Streets around campus remained blocked and packed with emergency vehicles hours after the shooting and law enforcement officials heightened security around the city as police continued their manhunt, Reuters reported.

“The individual responsible is still at large,” Mayor Brett Smiley told reporters at a 9:30 p.m. (0230 GMT) press conference. Deputy Police Chief Timothy O’Hara said the suspect had not been identified.

Officials said they are looking for a male dressed in black and were releasing a video of the suspect, who O’Hara said may have been wearing a mask.

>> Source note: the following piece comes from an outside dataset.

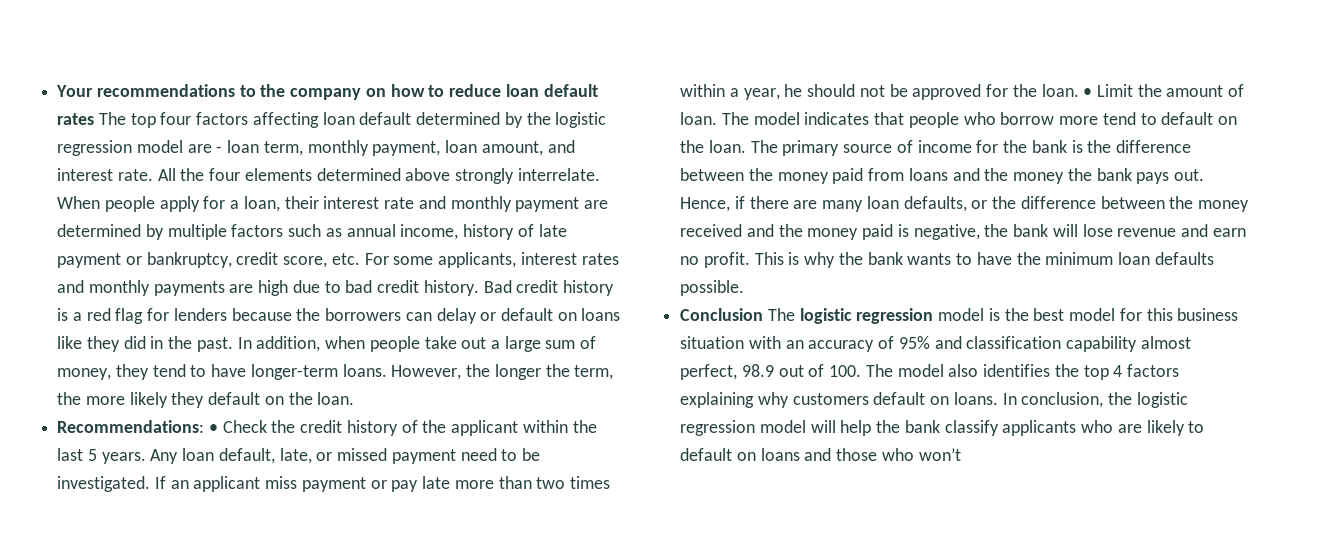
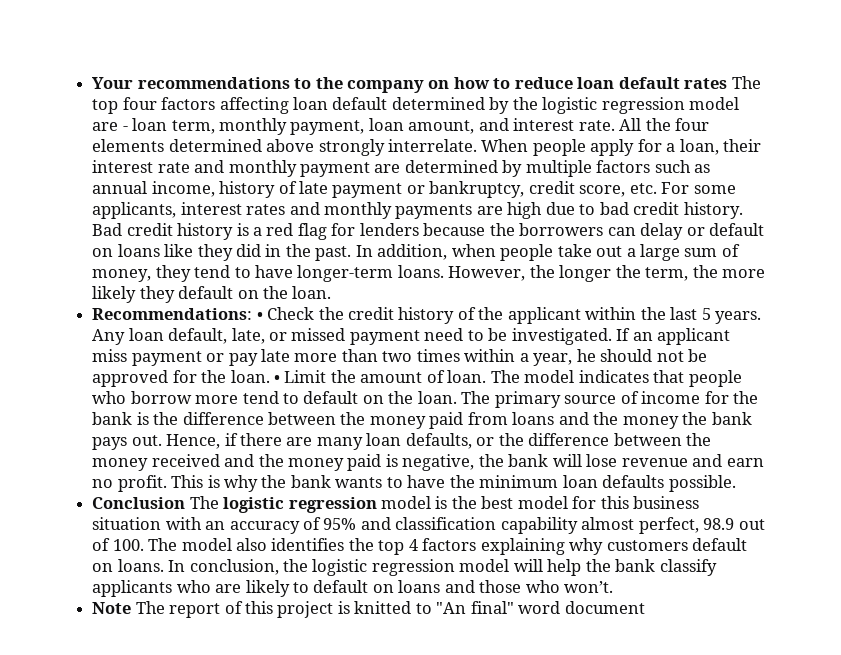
- In conclusion, the logistic regression model will help the bank classify applicants who are likely to default on loans and those who won’t
+ In conclusion, the logistic regression model will help the bank classify applicants who are likely to default on loans and those who won’t.
+ Note The report of this project is knitted to "An final" word document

He said officials had retrieved shell casings from the scene of the shooting, but that police were not prepared to release details.

Officials said the gunman escaped after shooting students in Brown’s Barus & Holley engineering building, where exams were taking place at the time.

“We are a week and a half away from Christmas. And two people died today and another eight are in the hospital,” Smiley said earlier in the evening. “So please pray for those families.”

Brown is on College Hill in Providence, Rhode Island’s state capital. The university has hundreds of buildings, including lecture halls, laboratories and dormitories.

“This is the day one hopes never happens, and it has,” Brown’s president Christina Paxson told reporters, confirming all or nearly all of the victims were students.

As news of the shooting spread, the school told students to shelter in place.

Brown student Chiang-Heng Chien told local TV station WJAR he was working in a lab with three other students when he saw the text about the active shooter situation a block away. They waited under desks for about two hours, he said.

Rhode Island Governor Daniel McKee vowed that the shooter would be brought to justice. “We’re going to make sure that we catch the individual that brought so much suffering to so many people.”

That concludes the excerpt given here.